Low coverage is the most significant constraint: the method assumes individuals can only modify a tiny amount of data rather than the whole training set.
The watermark signal is local generation instability rather than surface repetition, making it stealthier against text-cleaning metrics.
Verification is feasible under black-box access, which is more realistic for commercial APIs than relying on internal metrics.
Data and model scale influence detection margins, suggesting SLIM intensity parameters need recalibration for real-world deployment.

Highlights & Insights¶

The paper refines the data watermarking problem to "whether tiny contributors can verify usage," which is highly relevant to reality.
The Latent-Space Confusion Zone is a clever perspective: it doesn't force the model to memorize an explicit token but creates behavioral traces in the representation space.
The evaluation is comprehensive, covering traceability, utility, stealthiness, scalability, and post-training persistence.
Insight for data governance: future attribution systems may combine data-side marking with behavioral statistics and auditing, rather than relying on a single detection technology.

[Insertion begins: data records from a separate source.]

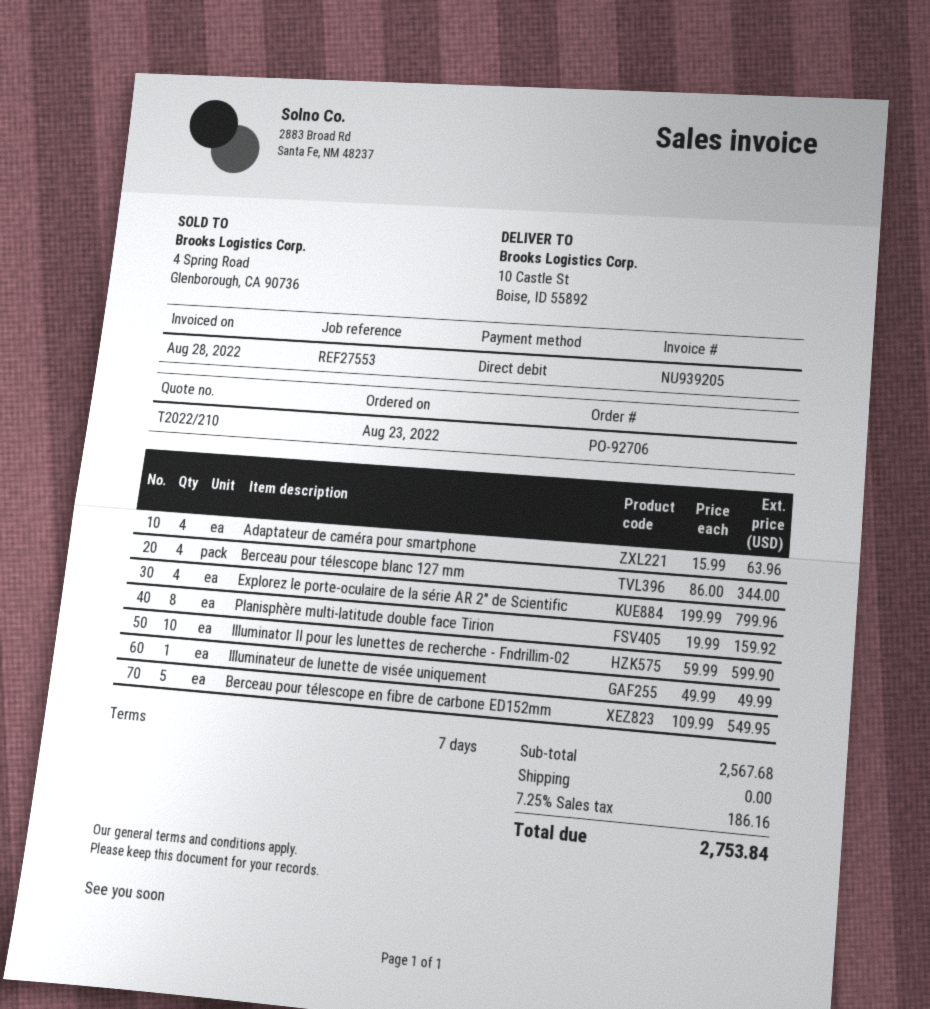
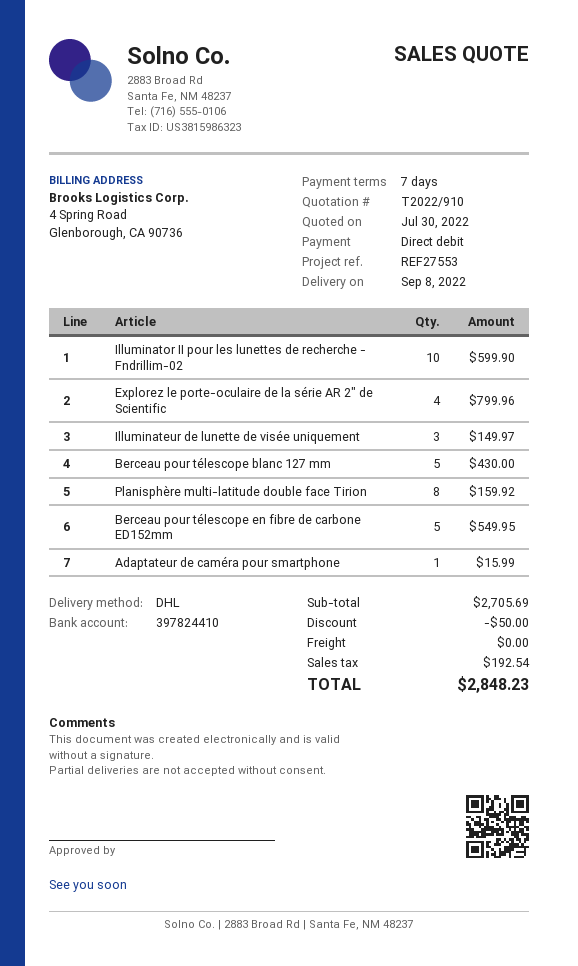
quote number: T2022/210 -> T2022/910
Adaptateur de caméra pour smartphone: 4 for 63.96 -> 1 for 15.99
Berceau pour télescope blanc 127 mm: 4 for 344.00 -> 5 for 430.00
Illuminateur de lunette de visée uniquement: 1 for 49.99 -> 3 for 149.97
subtotal: 2567.68 -> 2705.69
discount: none -> 50.00
tax: 186.16 -> 192.54
total: 2753.84 -> 2848.23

Limitations & Future Work¶

Experimental scales are still smaller than real-world frontier model training; 500K sequences and 1B-9B models only partially show trends.
The method relies on assumptions regarding latent space adjacency and the formation of instability, which need further validation across different architectures and tokenizers.
Watermarked samples might still appear unusual during manual inspection; stealthiness is mainly established for large-scale automated cleaning.
Verification requires multiple black-box samples, which may be difficult for APIs with restricted sampling or low temperature.
Statistical thresholds and false positive control are central to deployment; a single statistical signal should not be over-interpreted in legal disputes.

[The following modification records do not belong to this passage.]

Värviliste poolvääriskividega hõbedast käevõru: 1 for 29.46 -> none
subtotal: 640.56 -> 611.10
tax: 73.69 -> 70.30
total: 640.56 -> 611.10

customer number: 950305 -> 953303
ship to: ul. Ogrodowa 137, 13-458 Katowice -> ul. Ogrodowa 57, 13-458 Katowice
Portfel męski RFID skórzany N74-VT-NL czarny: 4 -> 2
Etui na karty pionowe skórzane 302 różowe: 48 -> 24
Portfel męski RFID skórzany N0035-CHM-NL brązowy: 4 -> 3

vs WATERFALL / STAMP / TRACE: These radioactive watermarking methods often require higher coverage or reference model conditions, whereas SLIM focuses on individual-level low coverage and strict black-box access.
vs Random Character / Unicode Watermarks: Surface watermarks are easily caught by compression anomalies or cleaning; SLIM hides signals in generative behavior.
vs Fictional Knowledge Watermarks: Fictional facts work for QA but can create semantic repetitions; SLIM emphasizes local instability in open-ended generation.
Insight: For LLM data governance, attribution may require a combination of data-side marking, behavioral statistics, and auditing processes.

Rating¶

Novelty: ⭐⭐⭐⭐⭐ Well-defined low-coverage problem; distinctive latent confusion zone approach.
Experimental Thoroughness: ⭐⭐⭐⭐☆ Rich evaluation dimensions, though ultra-large models and complex corpora remain to be tested.
Writing Quality: ⭐⭐⭐⭐☆ Clear narrative with adequate explanation of terms and settings.
Value: ⭐⭐⭐⭐☆ Inspiring for provenance and ownership protection, though practical deployment requires more rigorous statistical and legal auditing support.